Created at: 2024-10-29
In order to create a foreign key in an existing table without downtime, a few extra operations are necessary to ensure no application downtime will be caused.
We need a schema and a table with some rows:
CREATE DATABASE fk_test_db;
-- If using psql, connect to that db:
-- \c fk_test_db
DROP TABLE IF EXISTS foo;
CREATE TABLE foo (
id SERIAL PRIMARY KEY,
int_field INT NOT NULL
);
INSERT INTO foo (int_field)
SELECT generate_series(1, 1000000) AS int_field;
DROP TABLE IF EXISTS bar;
CREATE TABLE bar (
id SERIAL PRIMARY KEY,
int_field INT NOT NULL
);
INSERT INTO bar (int_field)
SELECT generate_series(1, 1000000) AS int_field;
VACUUM ANALYZE foo;
VACUUM ANALYZE bar;
Assume we want to add a foreign key in foo
that points to a row in bar
.
ALTER TABLE foo ADD COLUMN bar_id BIGINT NULL;
This operation takes an ACCESS EXCLUSIVE LOCK, but for a very short duration. Adding a nullable field in Postgres doesn't require a full table scan starting on version 11.
Before we can add the constraint, we need an index to look the bar_id field up.
SET lock_timeout TO '0';
CREATE INDEX CONCURRENTLY IF NOT EXISTS foo_bar_fk ON foo (bar_id);
This operation takes an ShareUpdateExclusiveLock. It won't block reads or writes on the table.
This is important because as soon as the constraint is created, any deletion
on the bar
table will need to look into foo
to verify what to do next, like
cascading deletions (ON DELETE / ON UPDATE ...).
I've debugged Postgres source code, and the RI_Fkey_restrict_del
trigger
ultimately calls ri_restrict
which triggers the following query to check
that foo
has a FK to the soon-to-be-deleted bar
-- x is my local user
SELECT 1 FROM ONLY "public"."foo" x
WHERE $1 OPERATOR(pg_catalog.=) "bar_id"
FOR KEY SHARE OF x
The same happens when trying to change the id
of an existing bar
row.
This will make the constraint only act on new inserts and updates on the table. Existing rows (potentially violated by containing fks of rows that don't exist any more in the referenced table), won't be checked unless they're being updated.
ALTER TABLE foo
ADD CONSTRAINT fk_bar FOREIGN KEY (bar_id)
REFERENCES bar (id)
DEFERRABLE INITIALLY DEFERRED
NOT VALID;
This operation will take a ShareRowExclusive lock on both the foo table and the bar table. This will not block reads, but it will block insert, updates, and deletes. This will only happen for a short time, as this operation won't need to scan the whole table.

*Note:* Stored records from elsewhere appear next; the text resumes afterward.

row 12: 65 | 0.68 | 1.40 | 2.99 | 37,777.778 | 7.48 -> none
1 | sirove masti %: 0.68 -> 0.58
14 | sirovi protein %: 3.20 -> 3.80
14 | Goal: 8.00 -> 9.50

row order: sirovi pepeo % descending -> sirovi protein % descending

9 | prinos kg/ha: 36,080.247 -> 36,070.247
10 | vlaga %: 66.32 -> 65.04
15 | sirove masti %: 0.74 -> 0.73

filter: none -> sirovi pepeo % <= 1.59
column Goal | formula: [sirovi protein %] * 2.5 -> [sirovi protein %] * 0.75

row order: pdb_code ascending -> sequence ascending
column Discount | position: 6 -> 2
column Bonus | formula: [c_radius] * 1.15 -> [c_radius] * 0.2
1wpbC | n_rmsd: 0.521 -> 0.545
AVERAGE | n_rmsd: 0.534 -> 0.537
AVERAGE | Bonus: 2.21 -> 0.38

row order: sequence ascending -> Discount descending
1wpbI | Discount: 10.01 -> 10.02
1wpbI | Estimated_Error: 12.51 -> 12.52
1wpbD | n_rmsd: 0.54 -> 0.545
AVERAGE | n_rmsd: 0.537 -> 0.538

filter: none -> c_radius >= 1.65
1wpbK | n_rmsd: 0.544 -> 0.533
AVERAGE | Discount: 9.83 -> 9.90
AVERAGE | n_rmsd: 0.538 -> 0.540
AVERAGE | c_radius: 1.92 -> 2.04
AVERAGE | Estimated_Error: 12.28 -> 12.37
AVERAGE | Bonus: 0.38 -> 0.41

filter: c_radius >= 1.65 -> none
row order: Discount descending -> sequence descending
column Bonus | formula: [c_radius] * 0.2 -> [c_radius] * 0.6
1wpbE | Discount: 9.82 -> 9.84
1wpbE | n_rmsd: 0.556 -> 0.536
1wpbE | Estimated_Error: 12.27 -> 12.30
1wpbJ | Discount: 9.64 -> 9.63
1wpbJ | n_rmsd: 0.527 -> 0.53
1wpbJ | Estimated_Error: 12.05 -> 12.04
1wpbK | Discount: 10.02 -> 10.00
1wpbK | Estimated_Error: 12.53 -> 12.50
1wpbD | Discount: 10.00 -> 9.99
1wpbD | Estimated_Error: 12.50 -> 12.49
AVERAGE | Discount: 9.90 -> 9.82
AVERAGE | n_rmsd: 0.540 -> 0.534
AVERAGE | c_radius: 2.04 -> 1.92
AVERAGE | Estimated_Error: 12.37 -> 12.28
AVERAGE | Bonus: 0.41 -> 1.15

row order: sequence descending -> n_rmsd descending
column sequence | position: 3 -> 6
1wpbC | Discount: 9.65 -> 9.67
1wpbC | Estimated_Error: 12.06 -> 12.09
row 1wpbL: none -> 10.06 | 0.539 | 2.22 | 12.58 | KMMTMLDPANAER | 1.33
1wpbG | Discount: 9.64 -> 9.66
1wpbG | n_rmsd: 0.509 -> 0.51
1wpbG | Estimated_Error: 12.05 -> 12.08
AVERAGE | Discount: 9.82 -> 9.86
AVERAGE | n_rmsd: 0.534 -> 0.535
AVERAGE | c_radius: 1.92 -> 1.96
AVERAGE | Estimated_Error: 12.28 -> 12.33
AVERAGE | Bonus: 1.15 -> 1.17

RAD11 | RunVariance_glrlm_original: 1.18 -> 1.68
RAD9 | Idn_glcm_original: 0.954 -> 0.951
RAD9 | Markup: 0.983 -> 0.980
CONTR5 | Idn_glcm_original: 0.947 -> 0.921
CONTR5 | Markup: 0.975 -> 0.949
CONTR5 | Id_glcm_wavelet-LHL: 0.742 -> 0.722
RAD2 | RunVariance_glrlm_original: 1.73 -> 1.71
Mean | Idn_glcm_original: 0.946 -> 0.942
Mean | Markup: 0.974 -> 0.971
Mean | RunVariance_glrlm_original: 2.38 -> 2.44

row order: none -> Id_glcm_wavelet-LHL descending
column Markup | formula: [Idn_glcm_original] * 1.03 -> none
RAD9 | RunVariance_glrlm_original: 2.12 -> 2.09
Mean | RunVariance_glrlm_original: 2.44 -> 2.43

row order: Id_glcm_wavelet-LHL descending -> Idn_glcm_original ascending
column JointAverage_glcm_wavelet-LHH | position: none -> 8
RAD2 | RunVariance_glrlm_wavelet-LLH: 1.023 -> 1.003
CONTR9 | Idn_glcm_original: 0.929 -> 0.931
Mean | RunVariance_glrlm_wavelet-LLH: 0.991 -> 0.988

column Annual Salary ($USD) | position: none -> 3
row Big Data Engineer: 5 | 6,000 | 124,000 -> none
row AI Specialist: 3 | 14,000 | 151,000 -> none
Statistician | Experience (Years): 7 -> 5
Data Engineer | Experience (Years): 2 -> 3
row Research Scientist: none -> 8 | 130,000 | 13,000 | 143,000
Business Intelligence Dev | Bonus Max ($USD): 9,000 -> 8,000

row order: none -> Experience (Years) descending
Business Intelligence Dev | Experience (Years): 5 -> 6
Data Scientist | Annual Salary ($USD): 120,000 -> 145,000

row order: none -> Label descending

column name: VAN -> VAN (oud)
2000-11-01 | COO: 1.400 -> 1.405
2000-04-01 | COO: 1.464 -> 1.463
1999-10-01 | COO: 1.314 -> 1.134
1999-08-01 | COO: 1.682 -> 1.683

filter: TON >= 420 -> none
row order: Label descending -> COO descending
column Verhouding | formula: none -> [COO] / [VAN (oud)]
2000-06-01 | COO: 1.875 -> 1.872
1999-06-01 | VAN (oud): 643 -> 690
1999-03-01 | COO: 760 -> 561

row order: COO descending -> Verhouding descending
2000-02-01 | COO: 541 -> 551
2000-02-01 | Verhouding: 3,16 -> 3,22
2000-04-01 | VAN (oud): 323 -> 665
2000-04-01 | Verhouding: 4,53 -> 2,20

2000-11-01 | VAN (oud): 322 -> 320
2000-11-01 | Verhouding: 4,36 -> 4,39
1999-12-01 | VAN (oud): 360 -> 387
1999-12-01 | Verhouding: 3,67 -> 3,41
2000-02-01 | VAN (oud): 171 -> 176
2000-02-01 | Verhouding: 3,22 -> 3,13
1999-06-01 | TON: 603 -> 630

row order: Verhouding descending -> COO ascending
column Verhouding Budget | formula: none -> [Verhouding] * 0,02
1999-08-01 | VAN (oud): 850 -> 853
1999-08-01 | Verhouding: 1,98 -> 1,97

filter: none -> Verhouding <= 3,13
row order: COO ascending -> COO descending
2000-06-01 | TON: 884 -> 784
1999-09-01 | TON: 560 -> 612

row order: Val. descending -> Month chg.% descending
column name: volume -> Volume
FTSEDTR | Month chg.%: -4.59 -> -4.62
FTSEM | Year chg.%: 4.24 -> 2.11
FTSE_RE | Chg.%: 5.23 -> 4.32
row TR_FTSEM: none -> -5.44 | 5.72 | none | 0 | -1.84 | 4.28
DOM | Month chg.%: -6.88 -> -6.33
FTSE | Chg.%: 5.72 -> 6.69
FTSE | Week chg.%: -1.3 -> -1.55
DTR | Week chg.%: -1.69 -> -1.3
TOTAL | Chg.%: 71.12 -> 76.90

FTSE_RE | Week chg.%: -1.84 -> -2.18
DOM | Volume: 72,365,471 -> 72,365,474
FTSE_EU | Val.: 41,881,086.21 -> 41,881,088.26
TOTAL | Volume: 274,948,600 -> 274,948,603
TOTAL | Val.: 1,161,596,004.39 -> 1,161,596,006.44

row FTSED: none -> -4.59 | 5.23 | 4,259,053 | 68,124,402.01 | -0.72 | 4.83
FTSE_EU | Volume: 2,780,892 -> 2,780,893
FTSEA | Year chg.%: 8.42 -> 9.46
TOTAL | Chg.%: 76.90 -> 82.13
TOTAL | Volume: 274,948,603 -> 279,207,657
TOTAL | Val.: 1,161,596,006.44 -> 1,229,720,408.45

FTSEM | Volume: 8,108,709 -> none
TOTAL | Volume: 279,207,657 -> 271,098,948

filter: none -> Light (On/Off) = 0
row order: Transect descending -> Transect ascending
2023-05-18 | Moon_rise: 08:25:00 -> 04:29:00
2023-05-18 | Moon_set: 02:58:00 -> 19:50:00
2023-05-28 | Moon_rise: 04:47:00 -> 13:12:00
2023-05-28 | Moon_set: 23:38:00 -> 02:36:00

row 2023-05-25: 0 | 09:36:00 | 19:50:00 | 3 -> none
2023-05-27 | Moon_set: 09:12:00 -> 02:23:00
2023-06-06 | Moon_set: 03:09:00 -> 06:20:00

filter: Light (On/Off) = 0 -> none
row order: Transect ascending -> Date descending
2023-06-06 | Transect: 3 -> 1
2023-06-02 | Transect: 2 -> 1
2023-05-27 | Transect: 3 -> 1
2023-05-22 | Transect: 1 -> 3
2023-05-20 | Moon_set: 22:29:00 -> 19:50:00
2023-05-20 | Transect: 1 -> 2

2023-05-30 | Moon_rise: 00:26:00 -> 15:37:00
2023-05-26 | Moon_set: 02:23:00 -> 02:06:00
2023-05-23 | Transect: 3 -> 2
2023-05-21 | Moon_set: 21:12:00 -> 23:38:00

Postgres implementation calls ATController
(alter table controller) which
skips the operation ATRewriteTables
and will only call ATRewriteCatalogs
.
This means that RI_Initial_Check
is never called:
/*
* RI_Initial_Check -
*
* Check an entire table for non-matching values using a single query.
* This is not a trigger procedure, but is called during ALTER TABLE
* ADD FOREIGN KEY to validate the initial table contents.
*/
Note:
SET CONSTRAINTS
).Note: ON DELETE RESTRICT
can be used here, otherwise NO ACTION
is the
default.
Restricting and cascading deletes are the two most common options. RESTRICT prevents deletion of a referenced row. NO ACTION means that if any referencing rows still exist when the constraint is checked, an error is raised; this is the default behavior if you do not specify anything. (The essential difference between these two choices is that NO ACTION allows the check to be deferred until later in the transaction, whereas RESTRICT does not.)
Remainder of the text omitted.